Et si vous n’aviez plus besoin de brancher votre montre chaque soir ? LightInk a inventé une smartwatch surprenante : la e-ink qui est à encre électronique. Elle se recharge grâce à la lumière, qu’elle soit solaire ou intérieure.
Résultat annoncé : dix mois d’autonomie sans jamais passer par un chargeur. Fini l’angoisse de la batterie vide au milieu d’une randonnée. Avec un affichage doux pour les yeux et l’essentiel des fonctions connectées, cette tocante s’adresse aux lassés du tout-rechargeable. Mais est-ce que c’est une vraie révolution ? Voyons cela de plus près.
La promesse d’une autonomie solaire record séduit les bricoleurs
Le marché des montres connectées solaires reste un segment de niche dominé par des modèles comme la Garmin Fenix 8. Ensuite, ces montres intègrent un panneau solaire quasiment invisible sous l’écran. Toutefois, un projet artisanal nommé LightInk bouleverse les codes établis.
Par ailleurs, ce nouveau modèle affiche clairement son panneau solaire séparé de l’écran. De plus, il ne s’agit pas d’un produit fini en rayon. Ainsi, cette tocante émane directement de la scène du bricolage électronique. Enfin, les utilisateurs doivent assembler eux-mêmes la montre.
Pourquoi cette montre vise-t-elle une autonomie de 10 mois sans recharge ?
En effet, la LightInk embarque une petite batterie de 100 mAh. Ensuite, son écran E Ink ne consomme presque rien pour afficher l’heure en permanence. Par ailleurs, les concepteurs ont supprimé l’accéléromètre, jugé trop gourmand.
De plus, le panneau solaire visible capte la lumière ambiante pour recharger lentement mais constamment. Ainsi, l’appareil promet de tenir jusqu’à dix mois loin d’un chargeur. Enfin, le rétroéclairage intégré reste utilisable la nuit sans vider la batterie. Cette frugalité énergétique redéfinit l’usage.
Comment assembler soi-même la LightInk ?
Le guide détaillé exige de faire fabriquer un circuit imprimé par un prestataire spécialisé. Ensuite, il faut recourir à une imprimante 3D payante pour le boîtier. Par ailleurs, le montage nécessite quelques compétences en soudure électronique. De plus, le panneau solaire se fixe distinctement sur le cadran. Enfin, le projet s’adresse aux passionnés capables d’assembler des composants. Ainsi, la montre connectée ne s’achète pas en magasin, mais se construit pièce par pièce.

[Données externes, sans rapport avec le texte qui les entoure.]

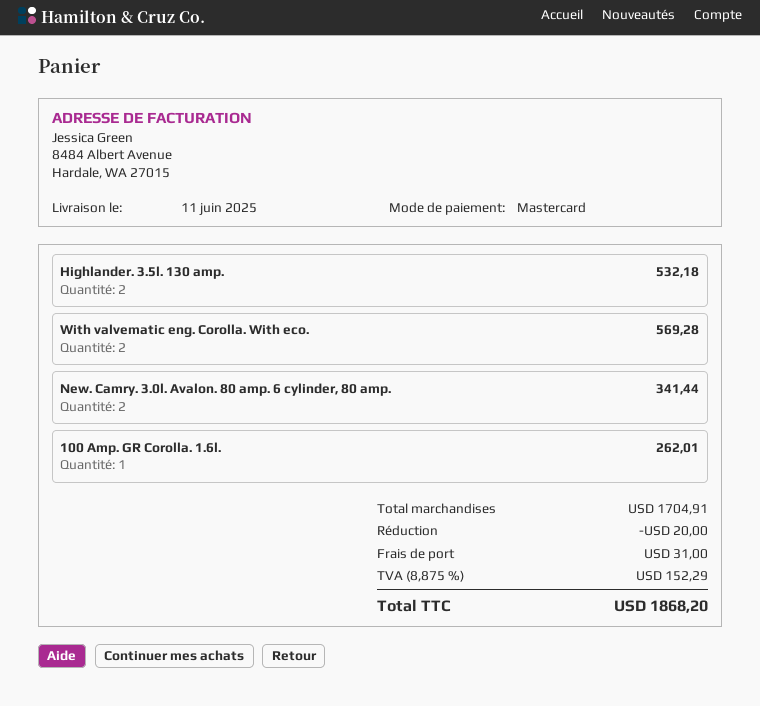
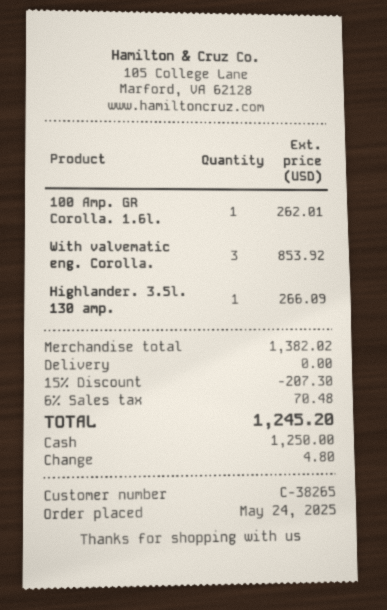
payment method: Mastercard -> cash
Highlander. 3.5l. 130 amp.: 2 for 532.18 -> 1 for 266.09
With valvematic eng. Corolla. With eco.: 2 for 569.28 -> 3 for 853.92
New. Camry. 3.0l. Avalon. 80 amp. 6 cylinder, 80 amp.: 2 for 341.44 -> none
subtotal: 1704.91 -> 1382.02
discount: 20.00 -> 207.30
shipping: 31.00 -> 0.00
tax: 8.875% = 152.29 -> 6% = 70.48
total: 1868.20 -> 1245.20

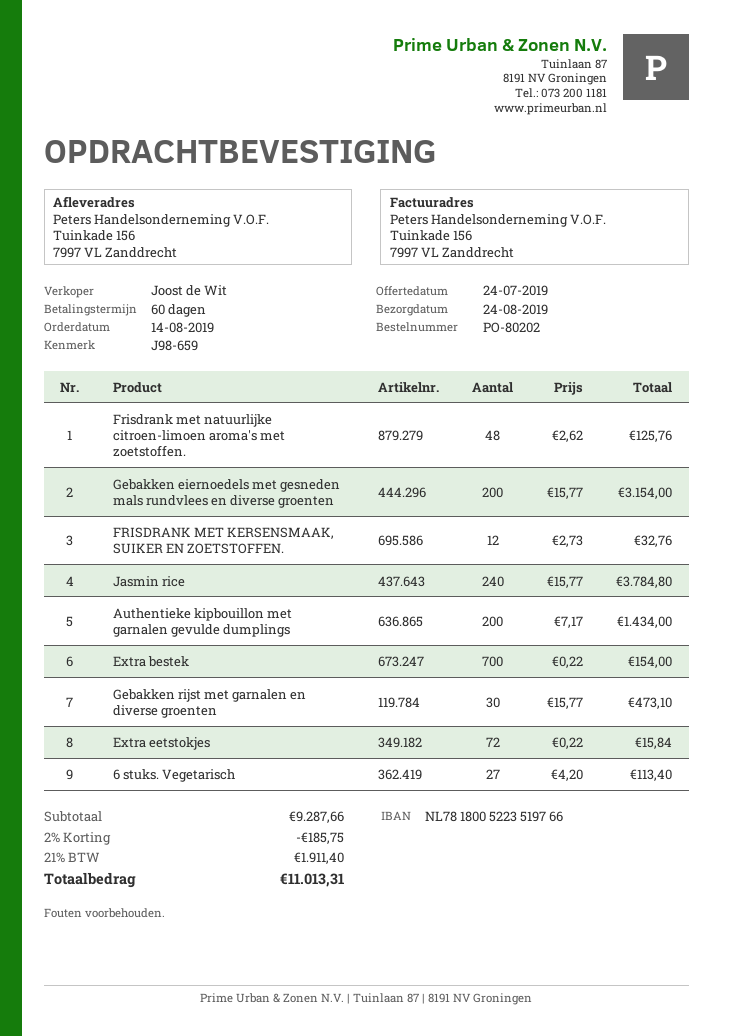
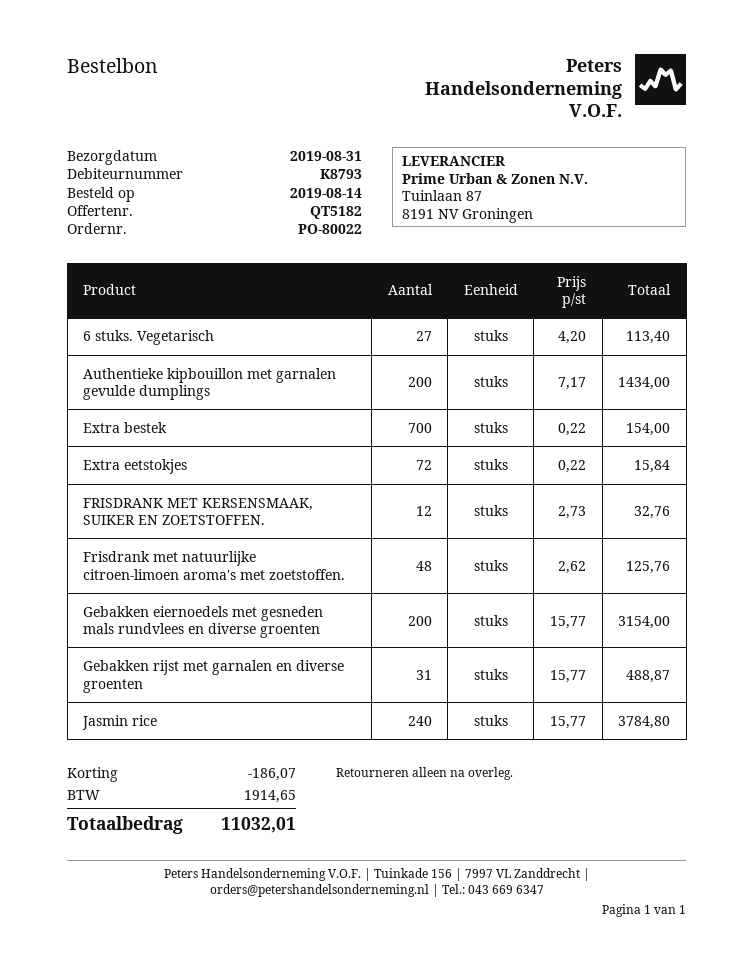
order number: PO-80202 -> PO-80022
delivery date: 2019-08-24 -> 2019-08-31
Gebakken rijst met garnalen en diverse groenten: 30 x 15.77 = 473.10 -> 31 x 15.77 = 488.87
discount: 185.75 -> 186.07
tax: 1911.40 -> 1914.65
total: 11013.31 -> 11032.01

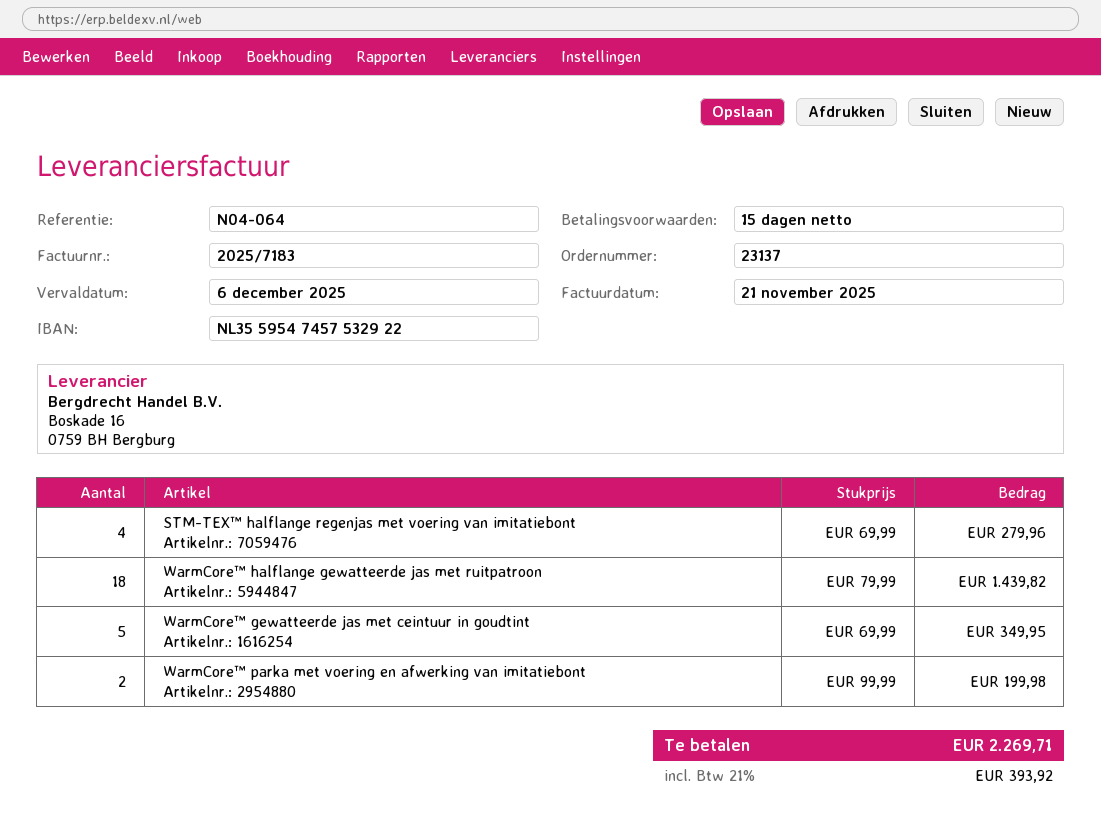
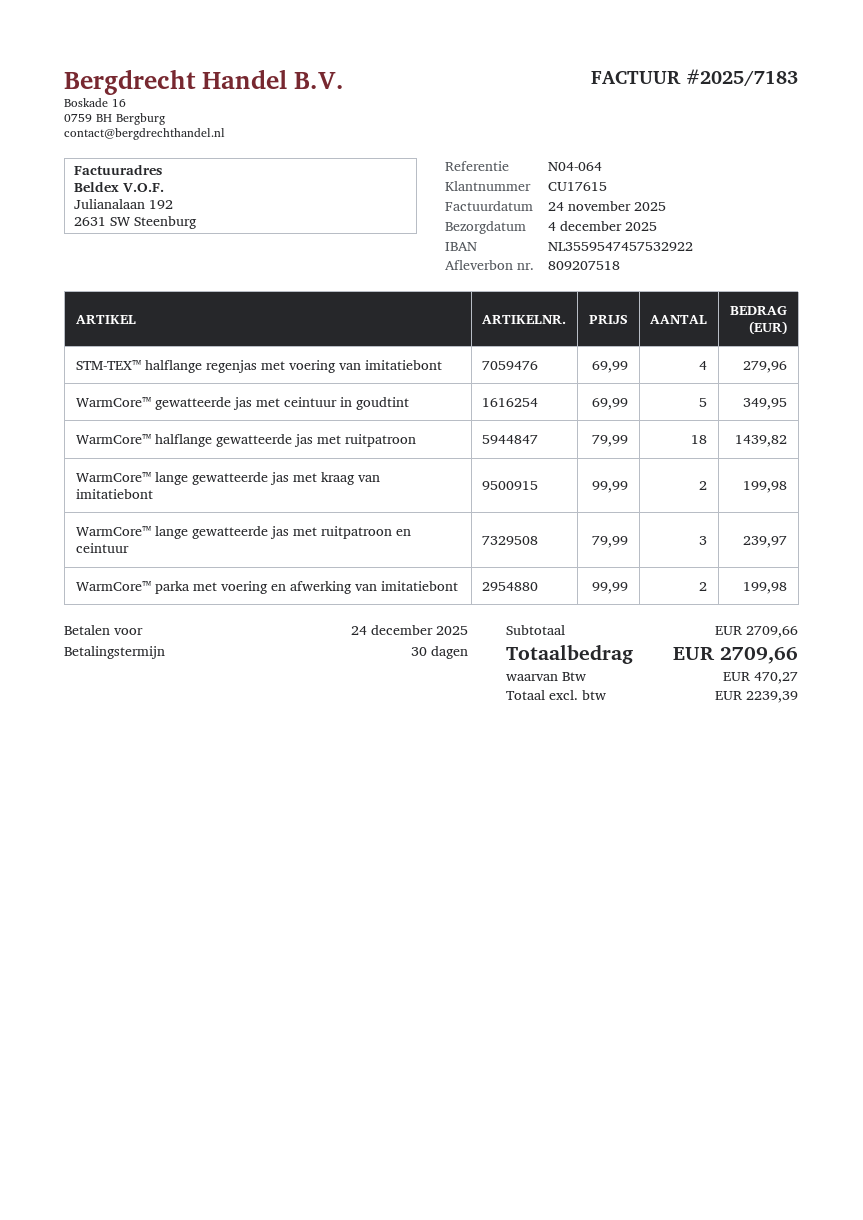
invoice date: 2025-11-21 -> 2025-11-24
payment terms: 15 days -> 30 days
due date: 2025-12-06 -> 2025-12-24
WarmCore™ lange gewatteerde jas met kraag van imitatiebont: none -> 2 x 99.99 = 199.98
WarmCore™ lange gewatteerde jas met ruitpatroon en ceintuur: none -> 3 x 79.99 = 239.97
tax: 393.92 -> 470.27
total: 2269.71 -> 2709.66

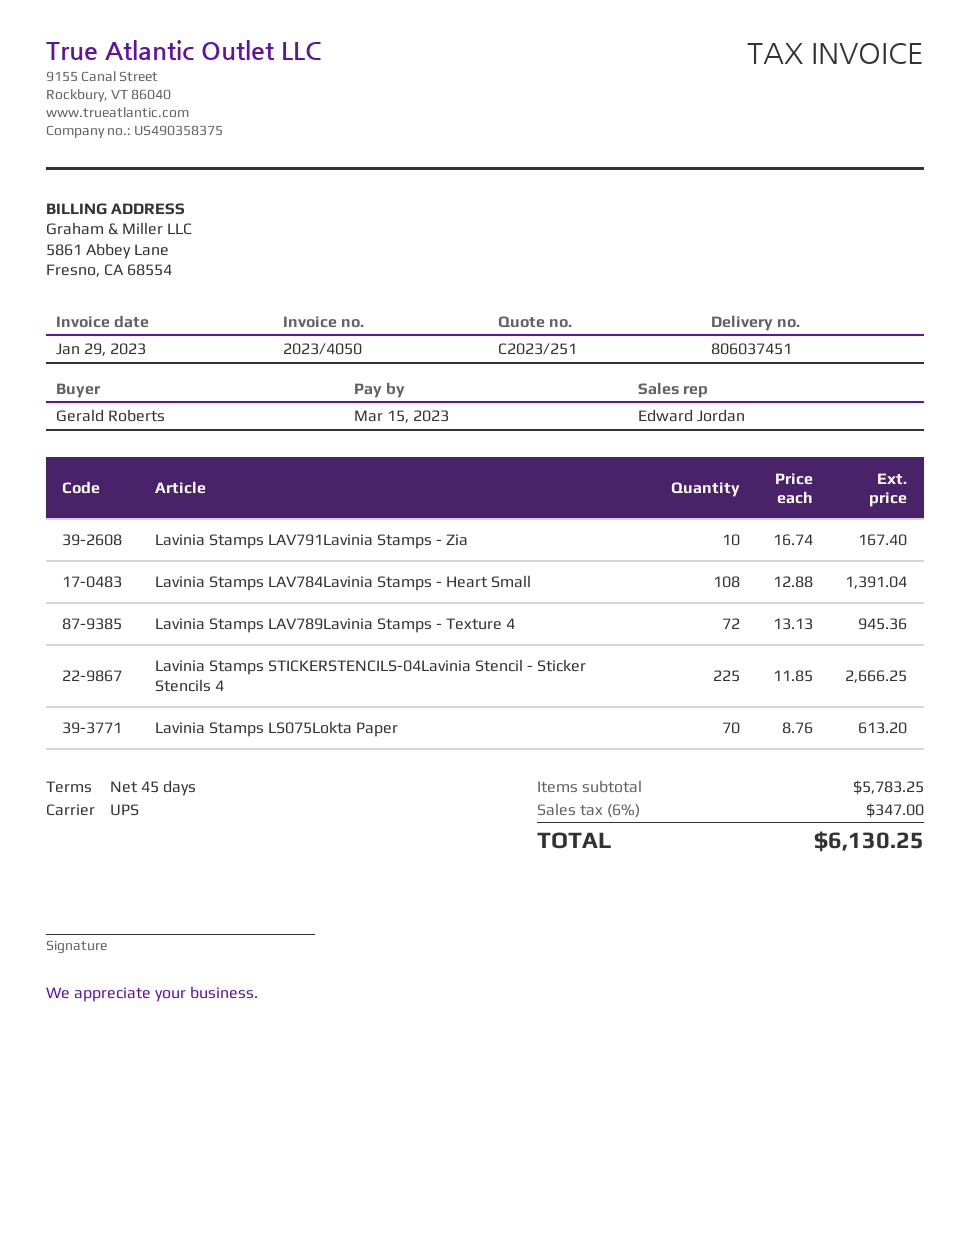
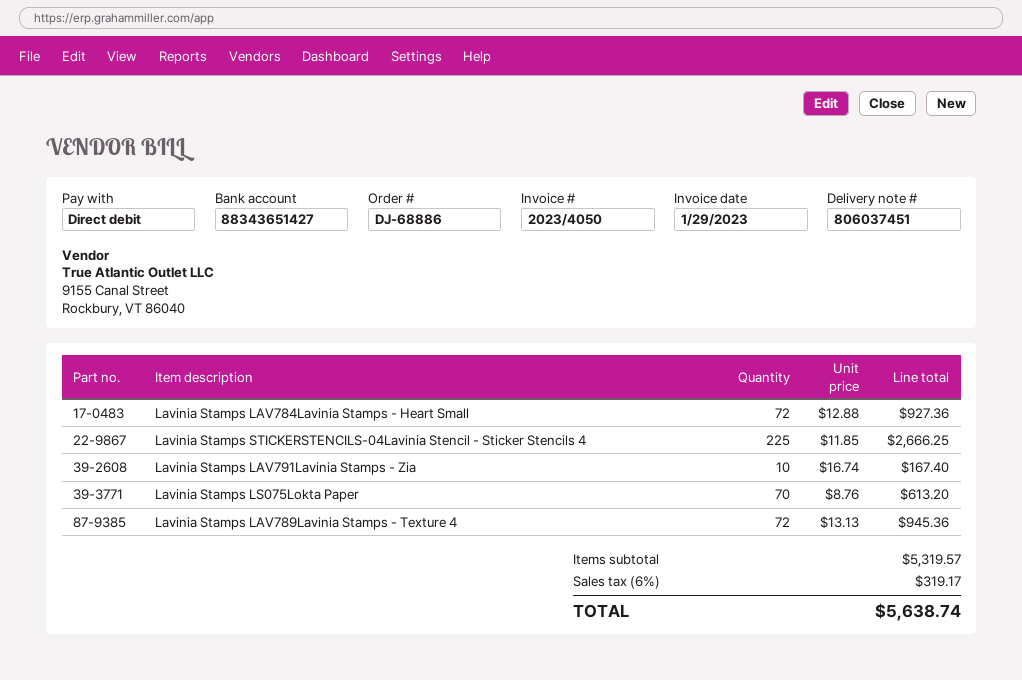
Lavinia Stamps LAV784Lavinia Stamps - Heart Small: 108 x 12.88 = 1391.04 -> 72 x 12.88 = 927.36
subtotal: 5783.25 -> 5319.57
tax: 6% = 347.00 -> 6% = 319.17
total: 6130.25 -> 5638.74

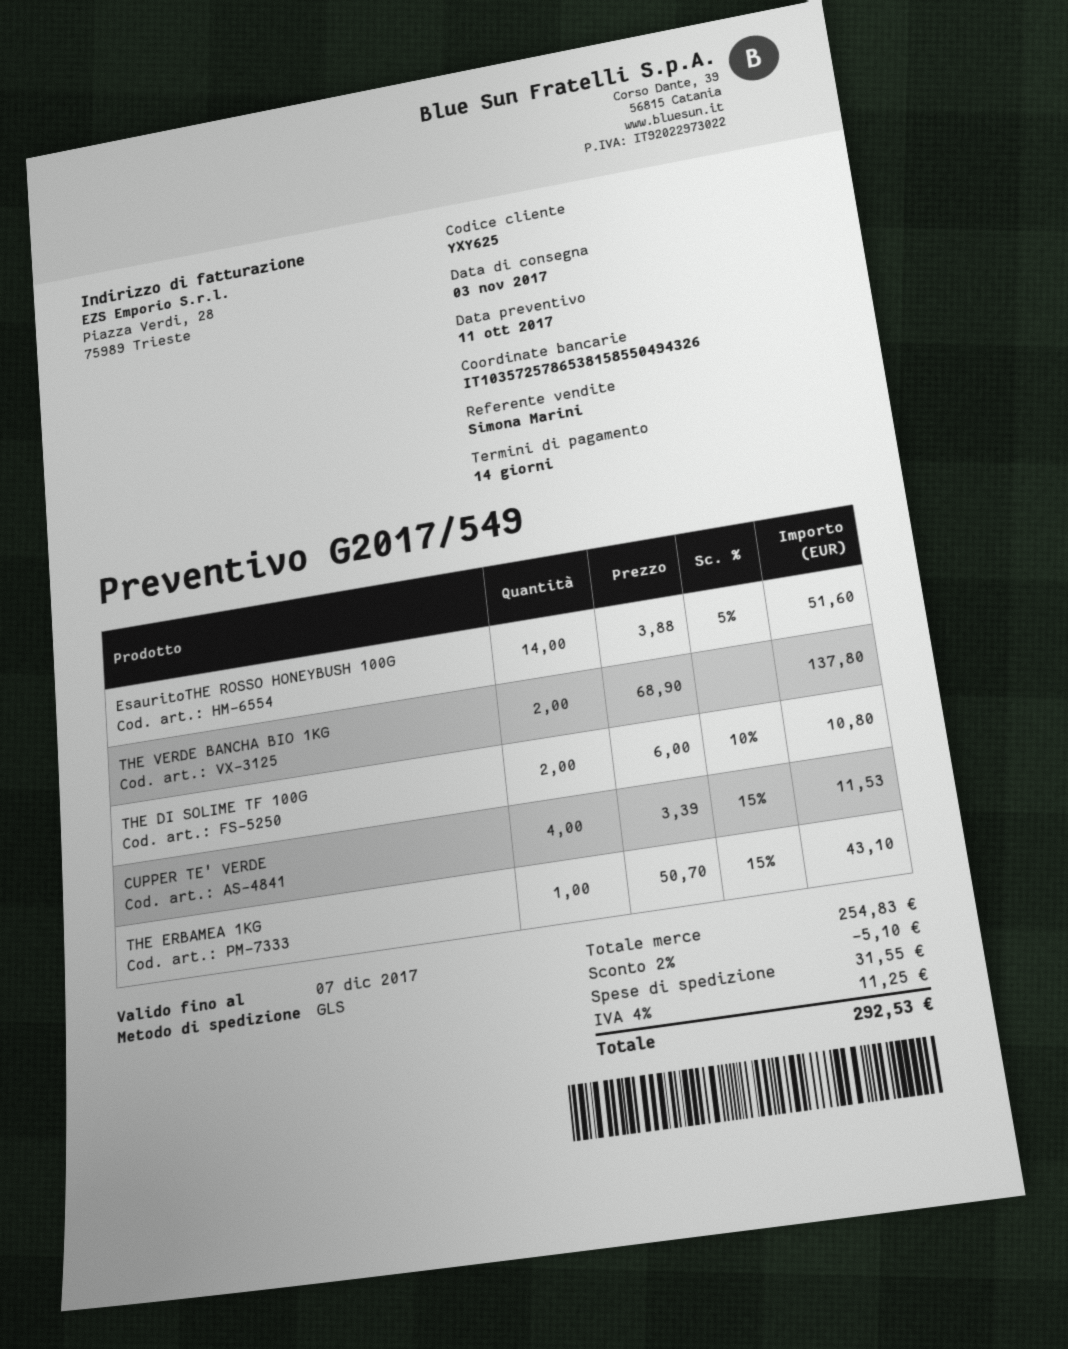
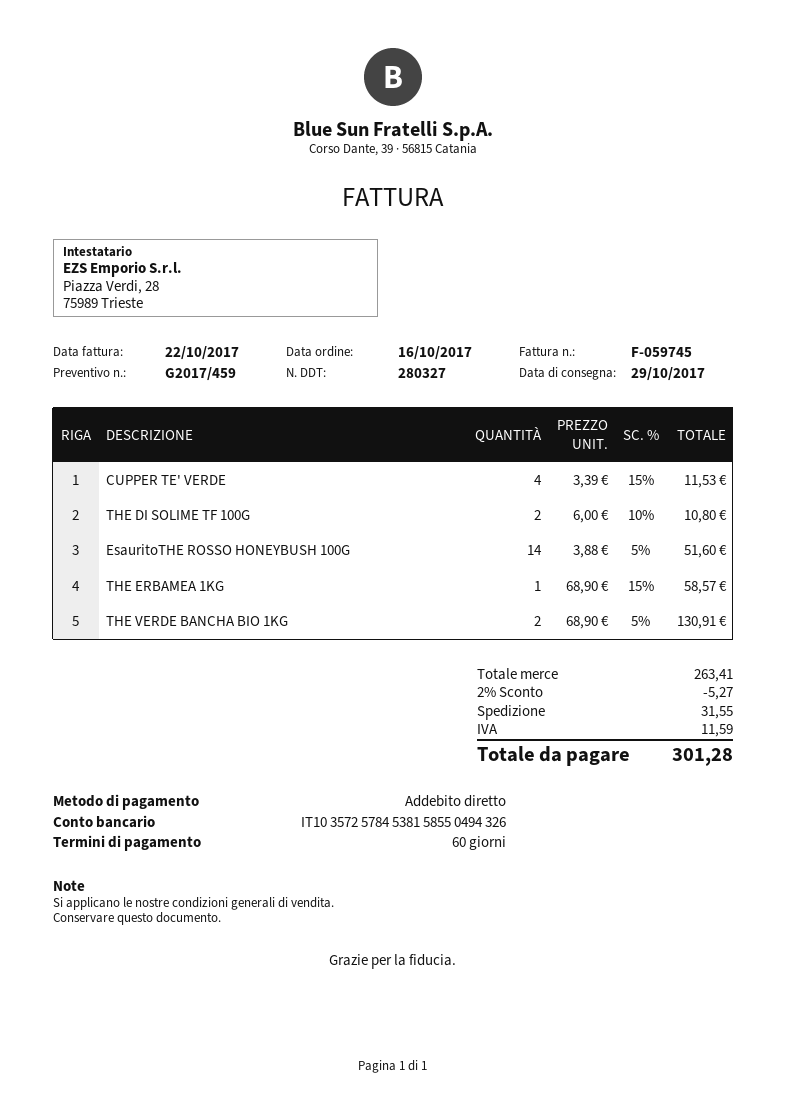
quote number: G2017/549 -> G2017/459
delivery date: 2017-11-03 -> 2017-10-29
payment terms: 14 days -> 60 days
bank account: IT1035725786538158550494326 -> IT1035725784538158550494326
THE VERDE BANCHA BIO 1KG: 2 x 68.90 = 137.80 -> 2 x 68.90 - 5% = 130.91
THE ERBAMEA 1KG: 1 x 50.70 - 15% = 43.10 -> 1 x 68.90 - 15% = 58.57
subtotal: 254.83 -> 263.41
discount: 2% = 5.10 -> 2% = 5.27
tax: 11.25 -> 11.59
total: 292.53 -> 301.28

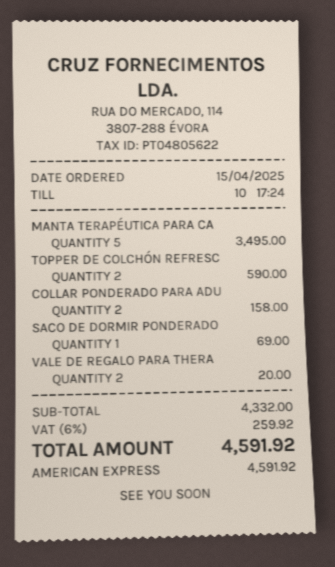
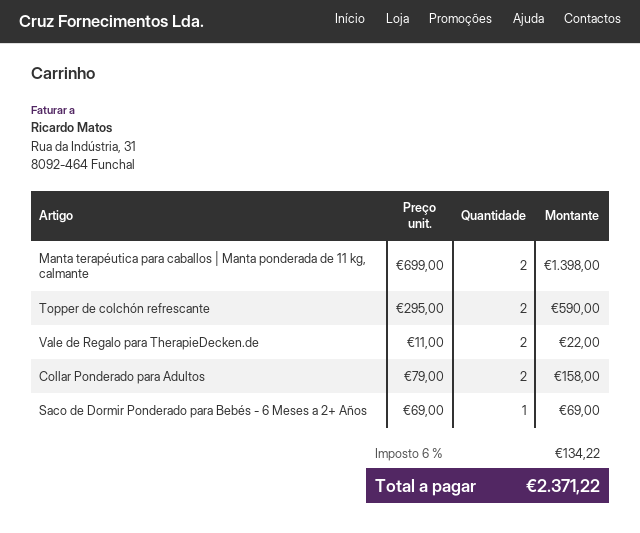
MANTA TERAPÉUTICA PARA CA: 5 for 3495.00 -> 2 for 1398.00
VALE DE REGALO PARA THERA: 2 for 20.00 -> 2 for 22.00
tax: 6% = 259.92 -> 6% = 134.22
total: 4591.92 -> 2371.22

Qu’est-ce qui différencie cette montre solaire des Garmin Fenix ?
Le panneau solaire de la LightInk reste totalement séparé de l’écran. Ensuite, contrairement aux smartwatches Garmin, ce projet ne vise pas une commercialisation de masse. Par ailleurs, l’appareil embarque un module LoRa et un haut-parleur. De plus, il intègre un GPS, mais aucune application compagnon n’existe encore. Enfin, cette absence d’appli la place à la frontière entre la montre classique et la montre intelligente. Ainsi, les fonctions connectées demeurent limitées pour l’instant.
Un projet artisanal qui brouille les frontières du wearable
Enfin, la LightInk illustre le potentiel de la fabrication personnelle. D’abord, elle offre une autonomie extrême grâce à l’énergie solaire. Ensuite, son affichage E Ink garantit une lisibilité parfaite en plein soleil. Par ailleurs, l’absence d’application mobile la cantonne à un usage semi-connecté. Cependant, la présence du GPS, du haut-parleur et de LoRa ouvre des perspectives. Ainsi, ce projet hybride oscille entre la montre-bracelet traditionnelle et la smartwatch moderne. Finalement, il faudra surveiller les futures versions logicielles.